Horse Owners, Hay Producers & Gardeners Be Aware of Herbicide Residue

By Celestine Duncan, Weed Management Services, Helena, MT

 

June 2012 issue

 

      Do you raise, sell, or purchase hay for your horses, or do you treat noxious weeds on your horse pasture with herbicides? If so, there are some important guidelines you need to follow to be sure you handle livestock hay, bedding and waste appropriately.

      Noxious and invasive weeds cause serious problems on rangeland and pastures in Montana. Products such as Milestone® and Tordon® 22K herbicides are effective tools for controlling these weeds and help protect Montana ’s agricultural industry and the biological diversity of wildlands.

      When noxious weeds are treated with these or many other residual herbicides, forage from the herbicide-treated pasture may be safely grazed by horses and other livestock. These herbicides pass through the animal’s digestive tract unchanged and are excreted in urine and manure.

      However, there is a risk of herbicide damage to certain broadleaf vegetables, flowers or other sensitive crops if substances such as manure, or hay used for bedding or mulch, or composted materials (e.g. manure and hay) containing herbicide residues are applied to fields or gardens.

 

      If you buy hay for your animals, ask the hay producer or seller which herbicides, if any, were used in producing the grass hay. Obtain a copy of the herbicide label from the farmer or online (at www.cdms.net/LabelsMsds/LMDefault.aspx), and follow the Use Precautions and Restrictions section.
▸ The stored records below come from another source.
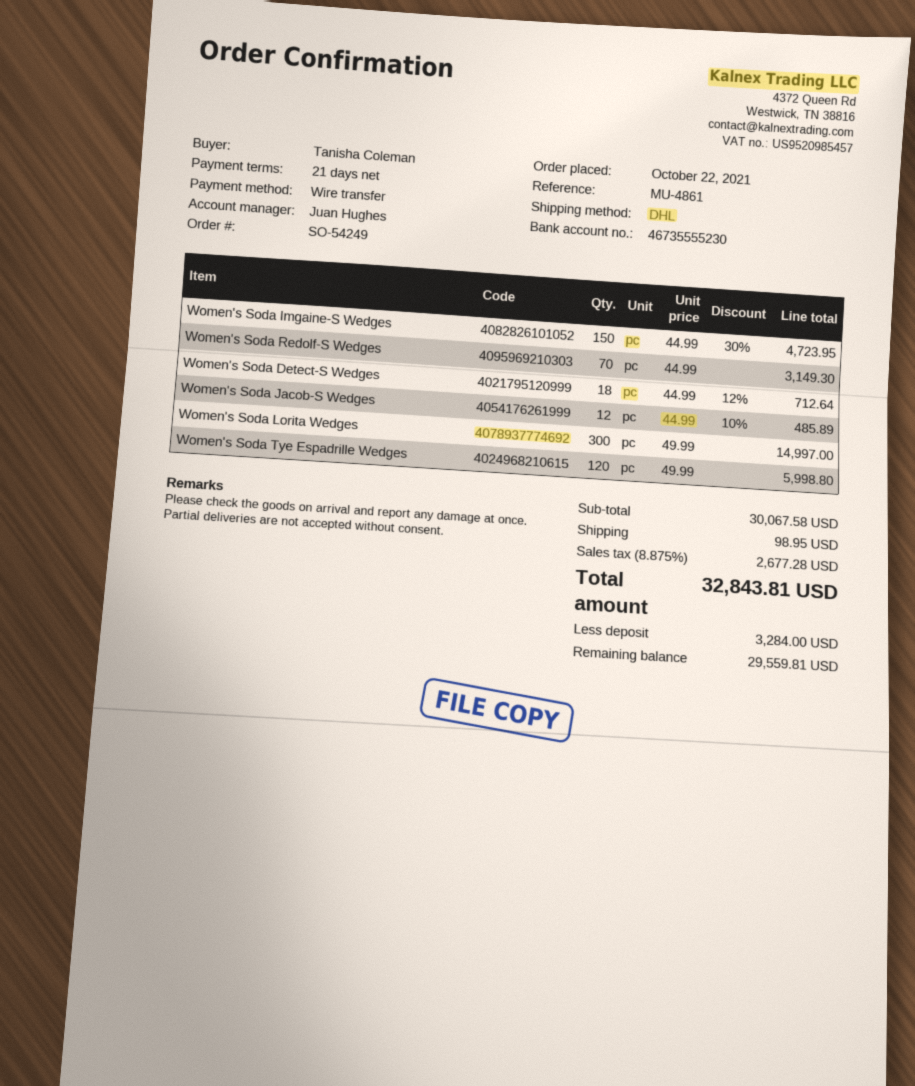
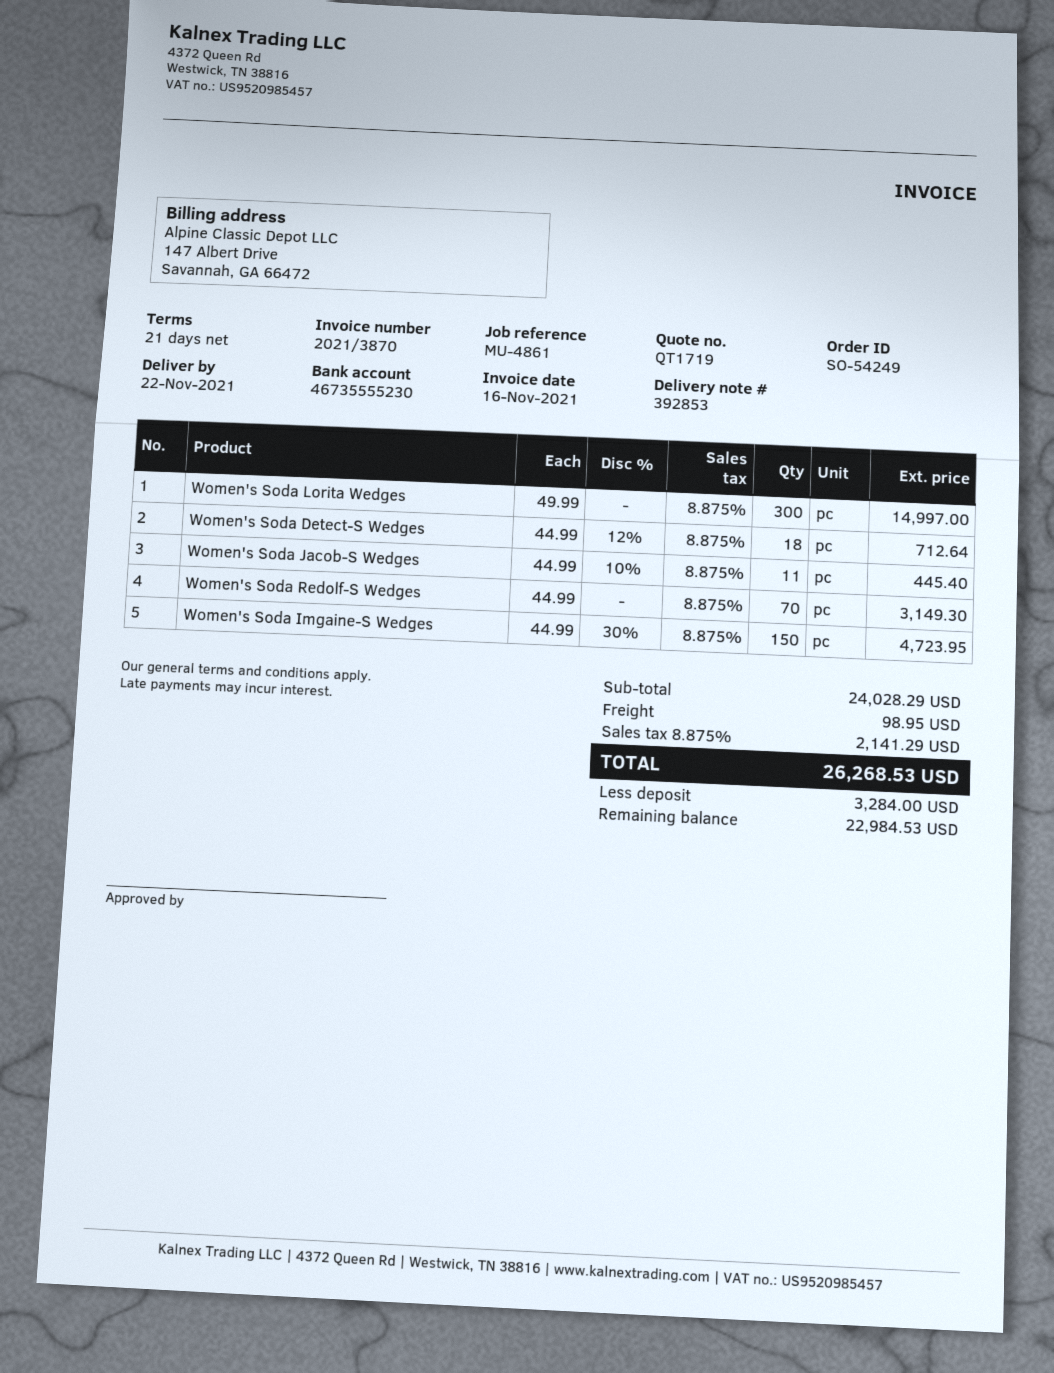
Women's Soda Jacob-S Wedges: 12 x 44.99 - 10% = 485.89 -> 11 x 44.99 - 10% = 445.40
Women's Soda Tye Espadrille Wedges: 120 x 49.99 = 5998.80 -> none
subtotal: 30067.58 -> 24028.29
tax: 8.875% = 2677.28 -> 8.875% = 2141.29
total: 32843.81 -> 26268.53
balance: 29559.81 -> 22984.53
      If you do not know the herbicide history of the hay, do not sell or give away the manure from animals that consumed the hay for use in growing plants or to make compost. Depending on the herbicide used, it takes three to seven days feeding on non-treated forage for most animals’ digestive tracts to produce manure clear of any herbicide residue. Manure that contains herbicide residues can be safely spread on grass pastures, grass hayfields, rangeland, fields rotated to corn or wheat, or grass grown for seed.

 

      Hay producers should maintain a written record of herbicides applied to fields. If you are selling hay from herbicide-treated hayfields, you must inform purchasers of the herbicide label use precautions so that the purchaser understands how to utilize their livestock manure and bedding in a manner that keeps it from damaging gardens and other sensitive plants such as ornamentals.

 

      What can you do to ensure the manure, mulch, or compost is safe to use in your garden? One of the most important things you can do is conduct a simple, inexpensive, bioassay with beans (follow the procedure described online at www.manurematters.com/na/en/bioassay) to determine if herbicide residues are present in the manure, compost, or hay used for bedding. 

 

Manure herbicide residue bioassay test with beans.

 

      If you find yourself with a small quantity of herbicide-contaminated manure, grass clippings, hay or compost, spread it on a grass pasture or rangeland, or grass hayfield or arrange to have it disposed of properly.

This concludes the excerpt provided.